And it’s not enough that my own personal personal life is a on the upheaval side
The hotel is ready to the point I can start cleaning/clearing out the house I live in and moving it over there. Then when this house is empty, we can clean and repaint. So it’s not enough that my life is a little schizophrenic, but my living space is, too. picayune
It is starting to get crazy. It’s a crazy place and I think it manufactures more crazy.
Dirt doesn’t bother me. It used to but it doesn;t now, just because I don;t have time in my life to keep two very large homes clean. But as this house empties, there is more just plan dirt I have to sweep/vacuum/sweep/scrub.
I’m not very tidy, either. I like to put things in boxes or baskets and then totally dismiss them from my mind. That way, when I stumble across the stuff, it’s like my birthday. In my new house, I have a ton of storage space. I have a closet large enough to park a car—there’s room for slacks and tops, outfits, dresses, shoes and handbags. I even have wooden hangers for everything.
I have a room filled with floor to ceiling bookshelves and I still fret a little that I’m not going to have room for my books. In fact, I have big bookcases in my bedroom and the kitchen and in my office and in the guestroom AND room for a chair stacked with books in the bathroom. And all of these books have to live with family photos and other bookcase stuff–like my porcelain owl, to sit with my Harry Potters. My collection of globes. PLUS, I want the same author with her own books…not the present hodge-podge, where you just jam the books on the shelves. Kitchen bookcase? Cook books. Sewing room bookshelves? Craft/ knitting/sewing books.

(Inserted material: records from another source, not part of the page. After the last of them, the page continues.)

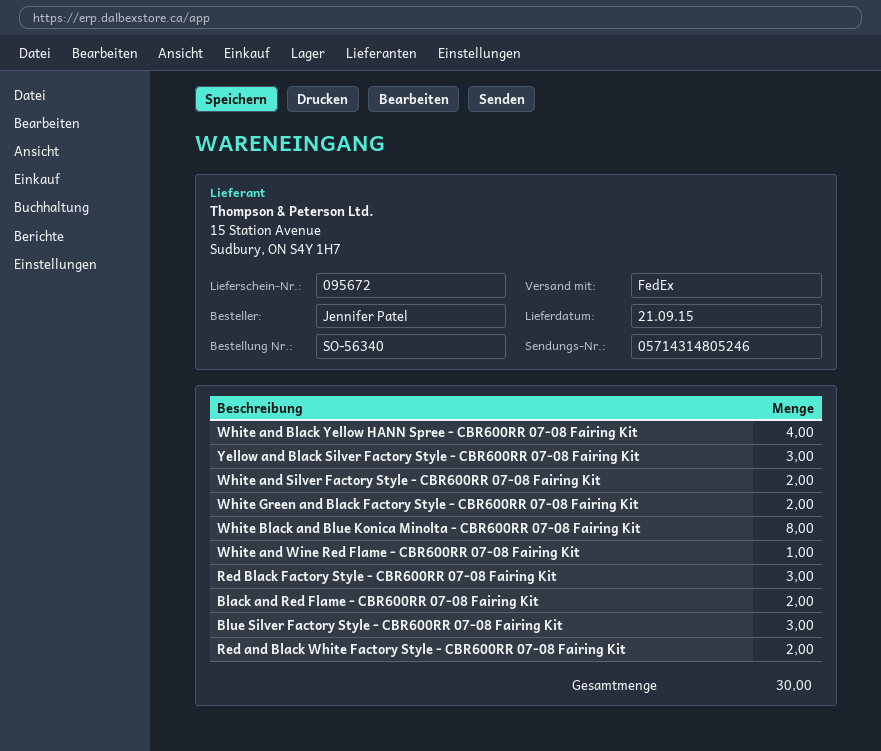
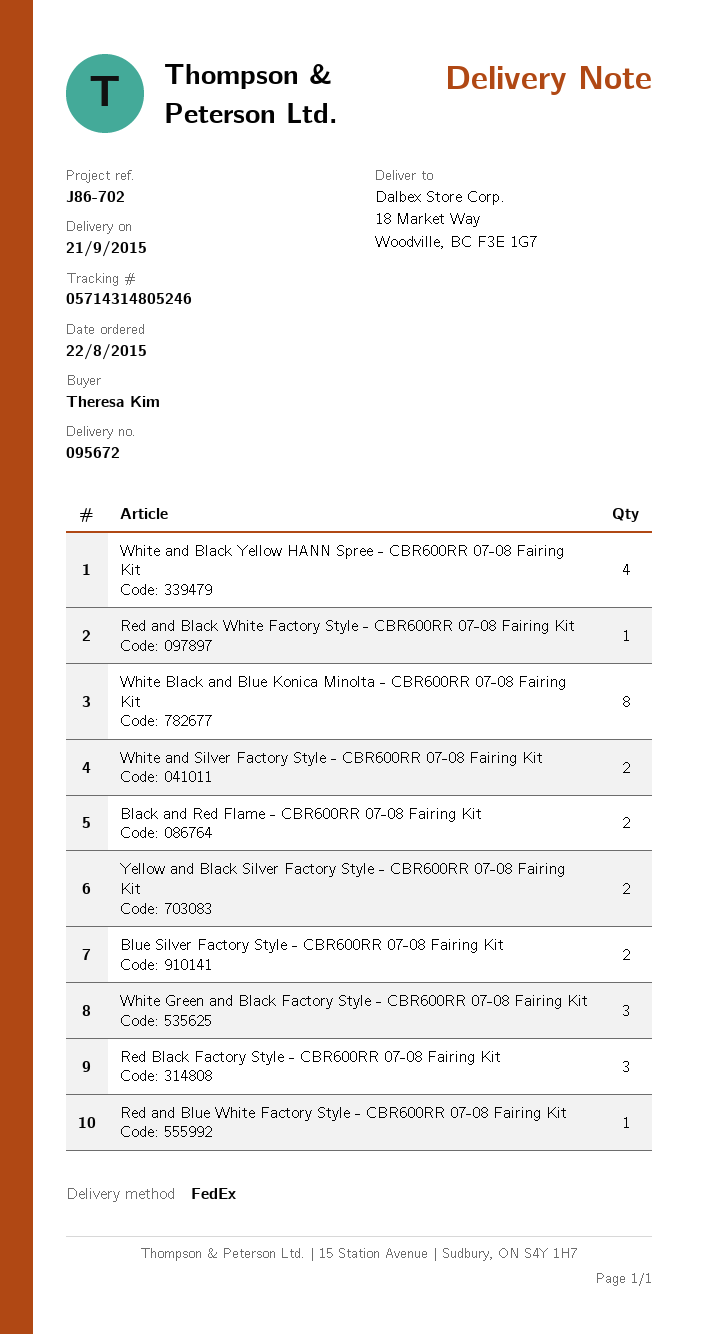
ordered by: Jennifer Patel -> Theresa Kim
Yellow and Black Silver Factory Style - CBR600RR 07-08 Fairing Kit: 3 -> 2
White Green and Black Factory Style - CBR600RR 07-08 Fairing Kit: 2 -> 3
White and Wine Red Flame - CBR600RR 07-08 Fairing Kit: 1 -> none
Blue Silver Factory Style - CBR600RR 07-08 Fairing Kit: 3 -> 2
Red and Black White Factory Style - CBR600RR 07-08 Fairing Kit: 2 -> 1
Red and Blue White Factory Style - CBR600RR 07-08 Fairing Kit: none -> 1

I’m not much of a scrubber, either. (I really like to steam things clean) and the hotel doesn;t have any of the cleaning chores I really dislike. Like scrubbing and bleaching grout? No grout. Stained carpets bug me, so we have wood floors. I hate scrubbing the kitchen floor, so I have a small kitchen. Dusting? Dual paned windows. Vacuuming? Wood floors and a Scoomba. More than one, so that would be a Scoombi. Turn them on and they clean the floors.
Surprisingly enough, I am none too flexible NOR am I the spur of the moment person I like to think I am. I need my underpants. I want a book to read. MY book—the one I am currently reading.
I don’t like noise. And if there is going to be noise, I want to be in control of it.
I don’t like people in my house, I don’t like people touching my things or invading my space.
I know that this six month long move won’t be that bad, as long as I just do a little bit at a time. But right now?
The idea is just making me crazy.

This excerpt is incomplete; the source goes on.